*Provided records*
=======
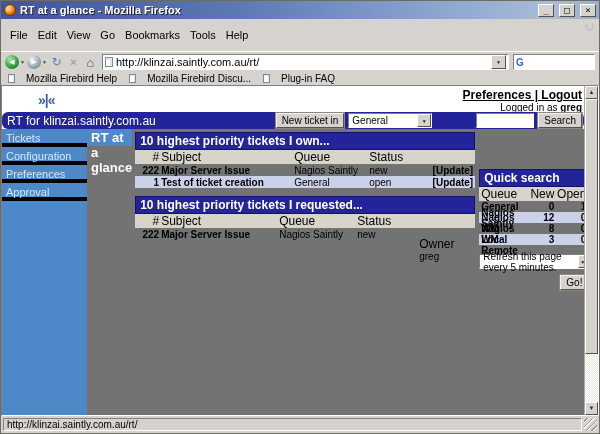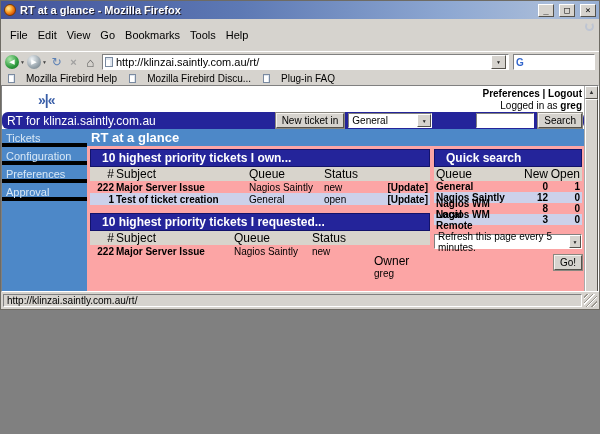--- a/index.html
+++ b/index.html
@@ -6,7 +6,7 @@
   html,body { width:600px; height:434px; }
   body { font-family:"Liberation Sans","DejaVu Sans",sans-serif; background:#808080; }
 
-  .window { width:600px; height:310px; background:#d6d3ce; border:1px solid #6e6b64;
+  .window { width:600px; height:434px; background:#d6d3ce; border:1px solid #6e6b64;
             display:flex; flex-direction:column; overflow:hidden; }
 
   

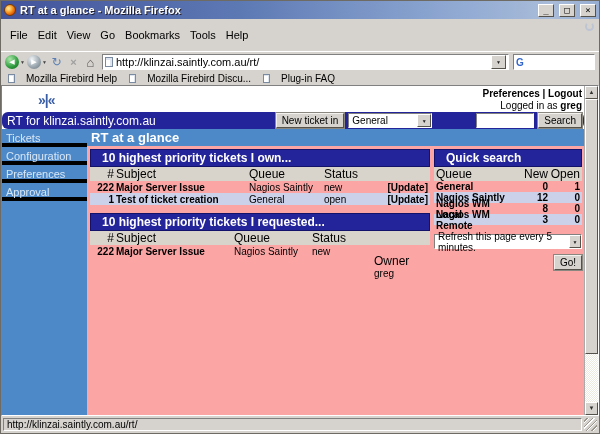--- a/index.html
+++ b/index.html
@@ -70,7 +70,7 @@
   .logo-glyph { color:#3a5fa8; font-weight:bold; font-size:14px; letter-spacing:-1px; }
   .logo-lines { font-size:8px; font-weight:bold; color:#8c8c8c; letter-spacing:2px; line-height:1.25; }
   .session { text-align:right; line-height:1.2; }
-  .session-links { font-weight:bold; font-size:10px; color:#000; }
+  .session-links { font-weight:bold; font-size:12px; color:#000;text-decoration:underline; }
   .session-logged { font-size:10px; color:#000; }
   .session-user { font-weight:bold; }
 

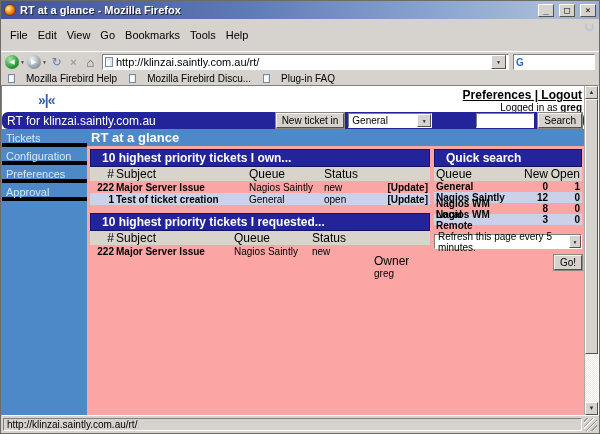--- a/index.html
+++ b/index.html
@@ -95,7 +95,7 @@
   .side-item { height:18px; flex:0 0 18px; padding:3px 3px 0 4px; font-size:11px; color:#d7e7f5;
     border-bottom:4px solid #000000; }
 
-  .main-col { flex:1; display:flex; flex-direction:column; background:#fca5a5; overflow:hidden;justify-content:space-between; }
+  .main-col { flex:1; display:flex; flex-direction:row; background:#737373; overflow:hidden;justify-content:space-between; }
   .page-titlebar { height:17px; flex:0 0 17px; background:#4d88c8; color:#fff; font-weight:bold;
     font-size:13px; padding:1px 0 0 4px; }
   .content { flex:1; display:flex; align-items:flex-start; padding:3px 2px 0 3px; gap:4px; }

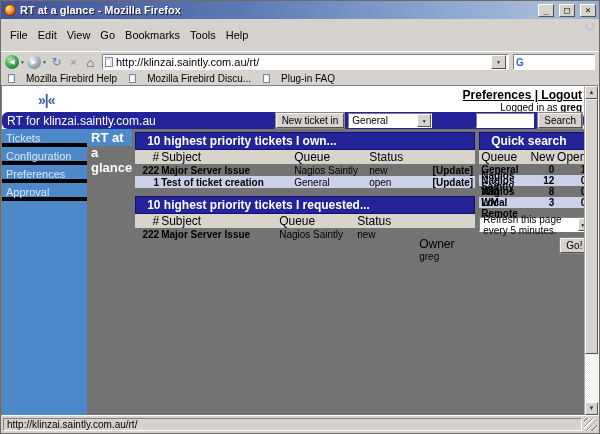--- a/index.html
+++ b/index.html
@@ -103,7 +103,7 @@
   .quick-col { flex:1; }
 
   .panel-title { background:#24249a; border:1px solid #12126a; color:#fff; font-weight:bold;
-    font-size:12px; padding:1px 11px; }
+    font-size:12px; padding:1px 4px; }
   .thead { display:flex; background:#d8d4cc; font-size:12px; padding:0 2px; height:14px; align-items:center; }
   .trow { display:flex; font-size:10px; height:12px; align-items:center; padding:0 2px; }
   .alt { background:#ccd1ea; }

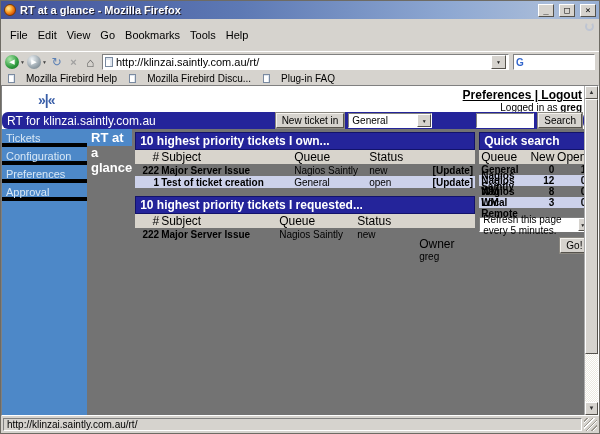--- a/index.html
+++ b/index.html
@@ -100,7 +100,7 @@
     font-size:13px; padding:1px 0 0 4px; }
   .content { flex:1; display:flex; align-items:flex-start; padding:3px 2px 0 3px; gap:4px; }
   .tables-col { width:340px; flex:0 0 340px; display:flex; flex-direction:column; gap:8px; }
-  .quick-col { flex:1; }
+  .quick-col { flex:1;margin-top:37px; }
 
   .panel-title { background:#24249a; border:1px solid #12126a; color:#fff; font-weight:bold;
     font-size:12px; padding:1px 4px; }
=======
*How to complete this task*
Everything in the material except the pictures should be output verbatim.

*Solution to this task*
--- a/index.html
+++ b/index.html
@@ -6,7 +6,7 @@
   html,body { width:600px; height:434px; }
   body { font-family:"Liberation Sans","DejaVu Sans",sans-serif; background:#808080; }
 
-  .window { width:600px; height:310px; background:#d6d3ce; border:1px solid #6e6b64;
+  .window { width:600px; height:434px; background:#d6d3ce; border:1px solid #6e6b64;
             display:flex; flex-direction:column; overflow:hidden; }
 
   

--- a/index.html
+++ b/index.html
@@ -70,7 +70,7 @@
   .logo-glyph { color:#3a5fa8; font-weight:bold; font-size:14px; letter-spacing:-1px; }
   .logo-lines { font-size:8px; font-weight:bold; color:#8c8c8c; letter-spacing:2px; line-height:1.25; }
   .session { text-align:right; line-height:1.2; }
-  .session-links { font-weight:bold; font-size:10px; color:#000; }
+  .session-links { font-weight:bold; font-size:12px; color:#000;text-decoration:underline; }
   .session-logged { font-size:10px; color:#000; }
   .session-user { font-weight:bold; }
 

--- a/index.html
+++ b/index.html
@@ -95,7 +95,7 @@
   .side-item { height:18px; flex:0 0 18px; padding:3px 3px 0 4px; font-size:11px; color:#d7e7f5;
     border-bottom:4px solid #000000; }
 
-  .main-col { flex:1; display:flex; flex-direction:column; background:#fca5a5; overflow:hidden;justify-content:space-between; }
+  .main-col { flex:1; display:flex; flex-direction:row; background:#737373; overflow:hidden;justify-content:space-between; }
   .page-titlebar { height:17px; flex:0 0 17px; background:#4d88c8; color:#fff; font-weight:bold;
     font-size:13px; padding:1px 0 0 4px; }
   .content { flex:1; display:flex; align-items:flex-start; padding:3px 2px 0 3px; gap:4px; }

--- a/index.html
+++ b/index.html
@@ -103,7 +103,7 @@
   .quick-col { flex:1; }
 
   .panel-title { background:#24249a; border:1px solid #12126a; color:#fff; font-weight:bold;
-    font-size:12px; padding:1px 11px; }
+    font-size:12px; padding:1px 4px; }
   .thead { display:flex; background:#d8d4cc; font-size:12px; padding:0 2px; height:14px; align-items:center; }
   .trow { display:flex; font-size:10px; height:12px; align-items:center; padding:0 2px; }
   .alt { background:#ccd1ea; }

--- a/index.html
+++ b/index.html
@@ -100,7 +100,7 @@
     font-size:13px; padding:1px 0 0 4px; }
   .content { flex:1; display:flex; align-items:flex-start; padding:3px 2px 0 3px; gap:4px; }
   .tables-col { width:340px; flex:0 0 340px; display:flex; flex-direction:column; gap:8px; }
-  .quick-col { flex:1; }
+  .quick-col { flex:1;margin-top:37px; }
 
   .panel-title { background:#24249a; border:1px solid #12126a; color:#fff; font-weight:bold;
     font-size:12px; padding:1px 4px; }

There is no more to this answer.